Basic Principles of Clinical Pharmacology




TABLE 7-2 DRUGS WITH SIGNIFICANT RENAL EXCRETION ENCOUNTERED IN ANESTHESIOLOGY


Aminoglycosides


Pancuronium


Atenolol


Penicillins


Cephalosporins


Procainamide


Digoxin


Pyridostigmine


Edrophonium


Quinolones


Nadolol


Rocuronium


Neostigmine


Sugammadex


2. Phase II reactions are known as conjugation or synthetic reactions. Similar to the cytochrome P450 system, the enzymes that catalyze phase II reactions are inducible.


3. Genetic Variations in Drug Metabolism. Drug metabolism varies substantially among individuals because of variability in the genes controlling the numerous enzymes responsible for biotransformation.


4. Chronologic Variations in Drug Metabolism. The activity and capacity of the CYP enzymes increase from subnormal levels in the fetal and neonatal period to reach normal levels at about 1 year of age. Neonates have a limited ability to perform phase II conjugation reactions, but after normalizing phase II activity over the initial year of life, advanced age does not affect the capacity to perform phase II reactions.

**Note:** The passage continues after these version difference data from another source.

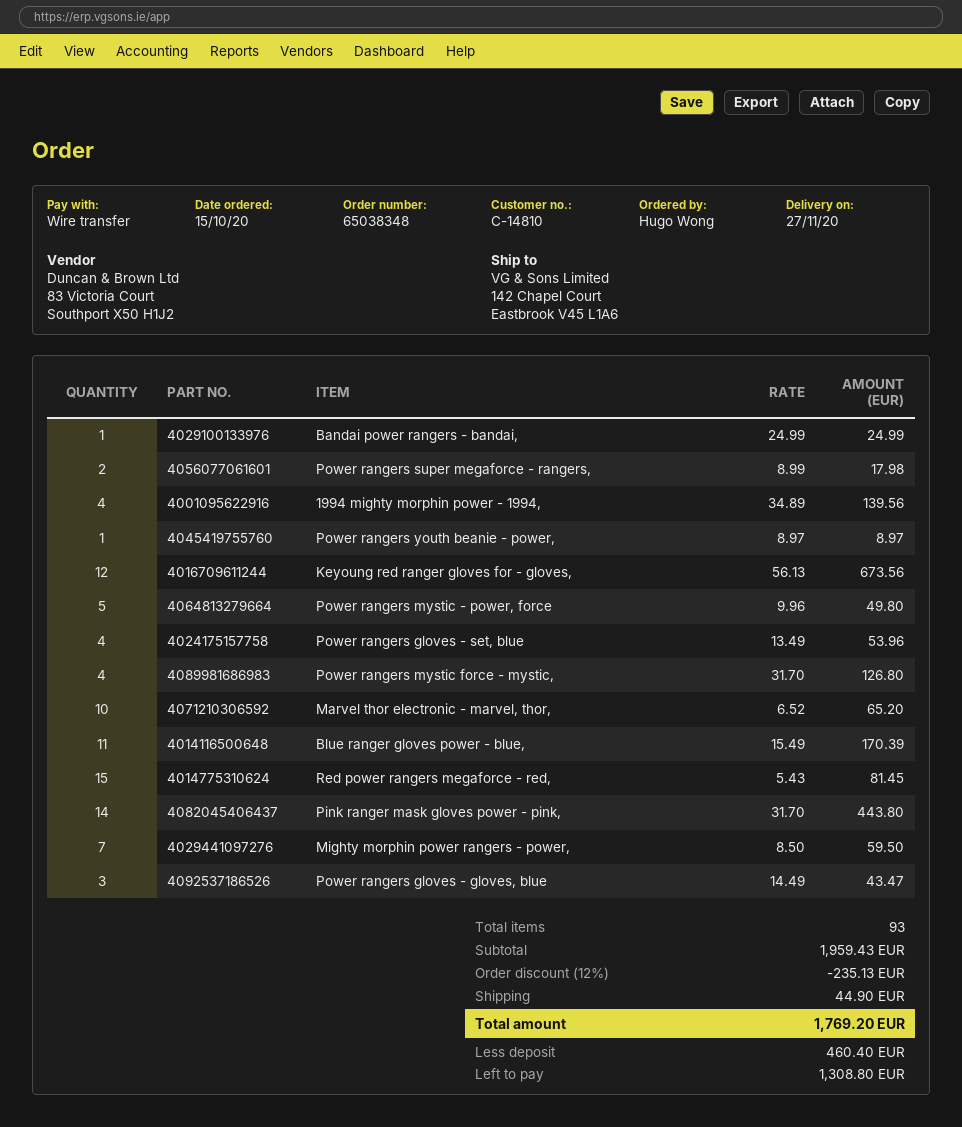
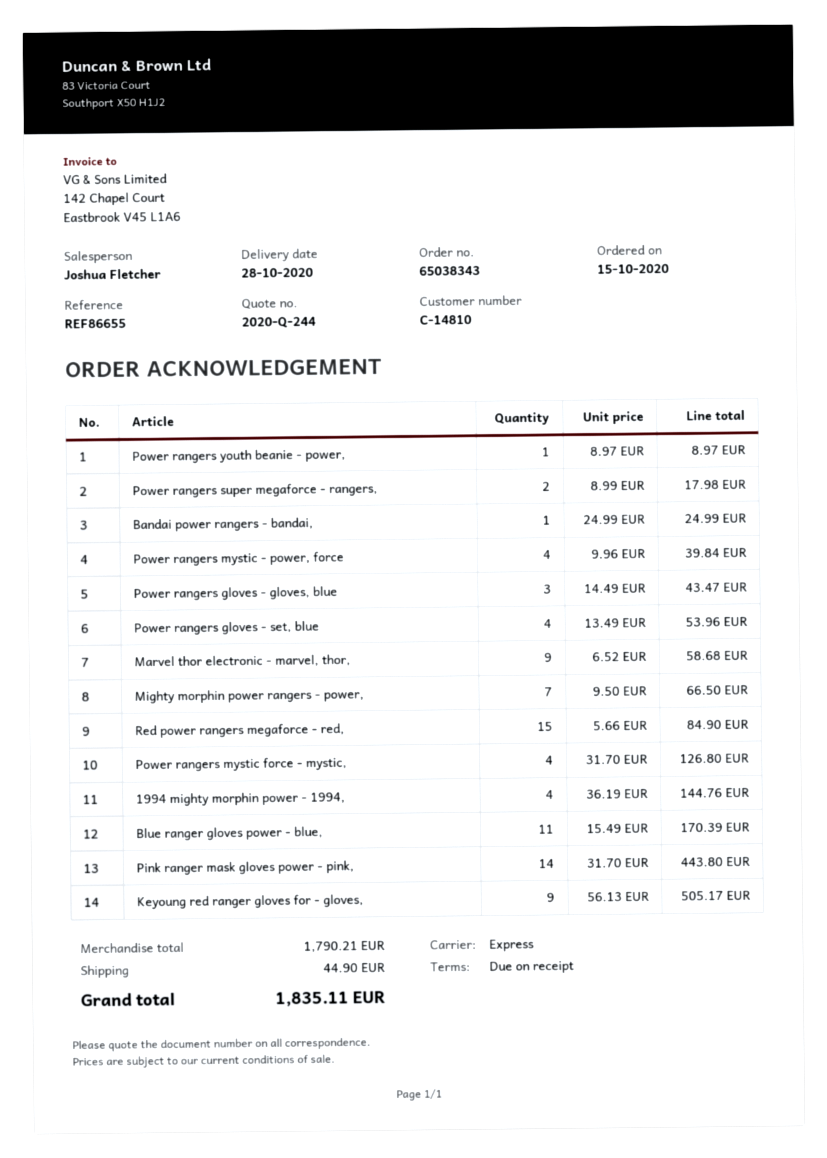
order number: 65038348 -> 65038343
delivery date: 2020-11-27 -> 2020-10-28
1994 mighty morphin power - 1994,: 4 x 34.89 = 139.56 -> 4 x 36.19 = 144.76
Keyoung red ranger gloves for - gloves,: 12 x 56.13 = 673.56 -> 9 x 56.13 = 505.17
Power rangers mystic - power, force: 5 x 9.96 = 49.80 -> 4 x 9.96 = 39.84
Marvel thor electronic - marvel, thor,: 10 x 6.52 = 65.20 -> 9 x 6.52 = 58.68
Red power rangers megaforce - red,: 15 x 5.43 = 81.45 -> 15 x 5.66 = 84.90
Mighty morphin power rangers - power,: 7 x 8.50 = 59.50 -> 7 x 9.50 = 66.50
subtotal: 1959.43 -> 1790.21
discount: 12% = 235.13 -> none
total: 1769.20 -> 1835.11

C. Renal Drug Clearance. The primary role of the kidneys in drug elimination is to excrete into urine the unchanged hydrophilic drugs and the hepatic derived metabolites from phase I and II reactions of lipophilic drugs. In patients with acute and chronic causes of decreased renal function, including advanced age, low cardiac output states, and hepatorenal syndrome, drug dosing must be altered to avoid accumulation of parent compounds and potentially toxic metabolites (Table 7-2).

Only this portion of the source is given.